Best known for playing communications officer Nyota Uhura aboard the starship Enterprise, the iconic actress, singer and dancer — who turns 89 on Dec. 28 — signed autographs, posed for photos and attended an early birthday celebration, where she briefly but joyfully kicked up her heels and danced. Nichols was also the subject of tribute panels throughout the convention, though she did not make any public statements.
An active figure on stage, TV and music since the early 1960s, Nichols' public and professional life has been slowed since she was diagnosed with dementia in 2018, and she has also been at the center of a conservatorship battle.

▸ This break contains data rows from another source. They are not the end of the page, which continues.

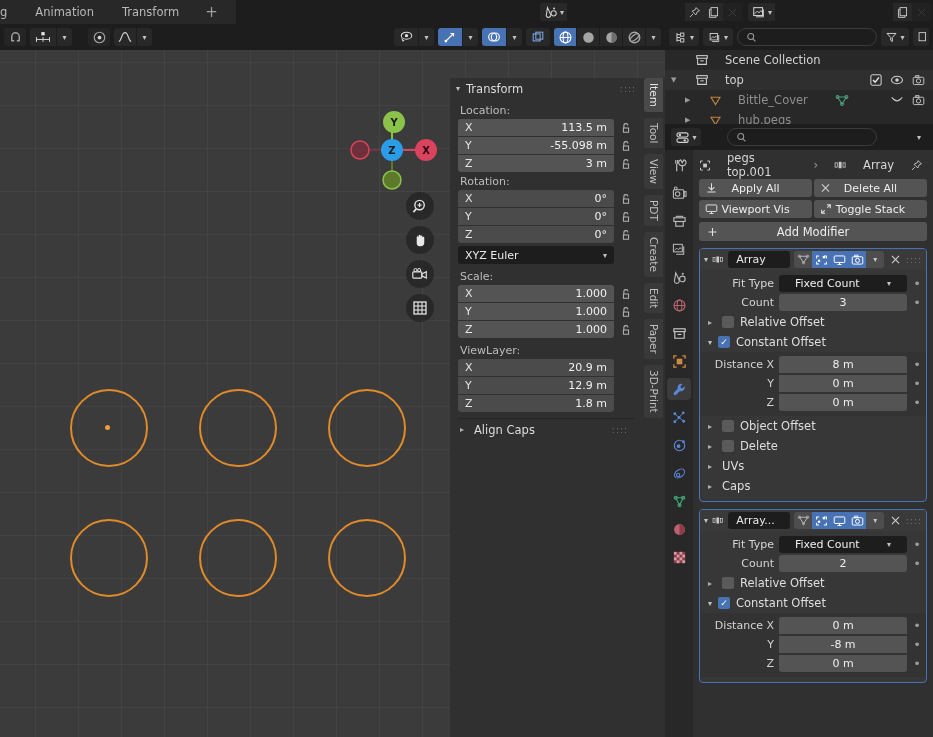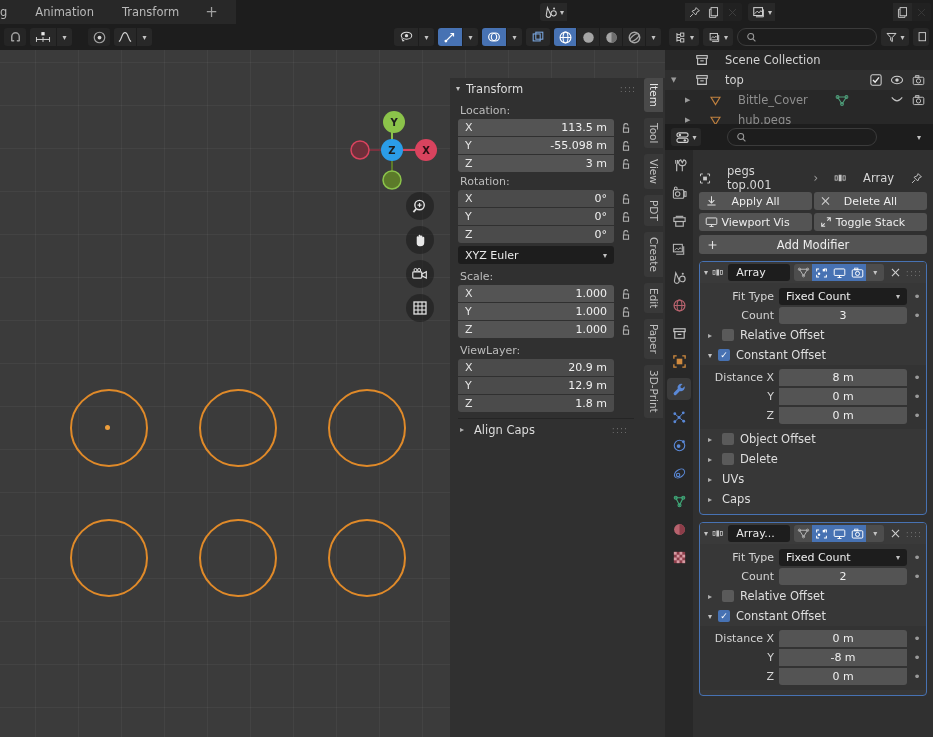--- a/index.html
+++ b/index.html
@@ -125,42 +125,42 @@
   .dimTxt { color:#8e8e8e; }
 
   
   .props { position:absolute; left:665px; top:124px; width:268px; bottom:0; background:#303030; }
   .propHeader { display:flex; align-items:center; height:26px; padding:0 6px; gap:6px; background:#1d1d1d; }
   .propTabs { position:absolute; left:0; top:26px; width:28px; bottom:0; background:#282828;
               display:flex; flex-direction:column; align-items:center; padding-top:4px; gap:6px;}
   .ptab { width:24px;height:22px; display:flex;align-items:center;justify-content:center; border-radius:4px;}
   .ptab.active { background:#3b3b3b; }
   .propBody { position:absolute; left:28px; top:26px; right:0; bottom:0; overflow:hidden; padding: 4px 6px 0 6px;}
-  .bread { display:flex;align-items:center; gap:16px; height:22px; color:#d6d6d6; font-size:11.5px;margin-top:13px; }
+  .bread { display:flex;align-items:center; gap:16px; height:22px; color:#d6d6d6; font-size:11.5px; }
   .btnRow { display:flex; gap:2px; margin-top:3px; }
   .bigbtn {
     flex:1; height:18px; background:#545454; border-radius:3px; display:flex; align-items:center;
     justify-content:center; gap:6px; color:#ededed; font-size:11px; position:relative;
   }
   .bigbtn .ic { position:absolute; left:6px; top:50%; transform:translateY(-50%); }
   .addmod { height:19px; background:#545454; border-radius:3px; display:flex;align-items:center;justify-content:center;
             color:#ededed; font-size:11.5px; margin-top:4px; position:relative; }
   .modCard { border:1px solid #4772b3; border-radius:4px; margin-top:7px; background:#373737; overflow:hidden; }
   .modHead { display:flex; align-items:center; height:21px; gap:4px; padding:0 4px; background:#3a3a3a; }
   .modName { background:#1d1d1d; height:17px; border-radius:3px; display:flex; align-items:center; padding:0 8px;
              color:#e9e9e9; font-size:11px; min-width:62px; }
   .iconbtn { width:18px;height:17px; display:flex;align-items:center;justify-content:center; background:#4d4d4d;}
   .iconbtn.on { background:#4772b3; }
   .iconbtn.flat { background:transparent; }
   .modBody { padding:4px 0 5px 0; }
   .prow { display:flex; align-items:center; gap:5px; padding:1px 4px 1px 0; }
   .plabel { width:74px; text-align:right; color:#d4d4d4; font-size:11px; }
   .pfield { flex:1; height:17px; background:#545454; border-radius:3px; display:flex;align-items:center;justify-content:center;
             color:#efefef; font-size:11px; }
-  .pfield.dd { background:#1d1d1d; justify-content:space-between; padding:0 7px; }
+  .pfield.dd { background:#1d1d1d; justify-content:space-between; padding:0 16px; }
   .pfield.stack-top { border-radius:3px 3px 0 0; }
   .pfield.stack-mid { border-radius:0; }
   .pfield.stack-bot { border-radius:0 0 3px 3px; }
   .dot { width:10px; color:#9a9a9a; font-size:13px; text-align:center; line-height:10px;}
   .subhead { display:flex; align-items:center; gap:6px; padding:3px 0 3px 8px; font-size:11.5px; color:#dedede; }
   .arrowR { font-size:8px; color:#b0b0b0; width:8px;}
   .chk { width:12px;height:12px;border-radius:2px;background:#5a5a5a; display:inline-block; }
   .chk.on { background:#4772b3; display:flex;align-items:center;justify-content:center;color:#fff;font-size:9px; }
   .offsetBlock { background:#333333; padding:3px 0 4px 0; }
   svg { display:block; }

However, she was all smiles during her many appearances on her retirement tour at Comic-Con LA. Nichols was seen waving, blowing kisses and flashing Star Trek's famous Vulcan salute to the many fans who turned out to bid her farewell.
The actress, who did chat privately with various people close to her, was surrounded by members of her family and longtime friends including Nichols' son Kyle Johnson, who served as her spokesperson; her younger sister Marian Michaels; actresses Judy Pace and Beverly Todd; and former astronaut Dr. Mae Jemison, who joined NASA as a result of Nichols' role in recruiting women and minorities into the space program in the 1970s and 1980s as a result of her Star Trek fame.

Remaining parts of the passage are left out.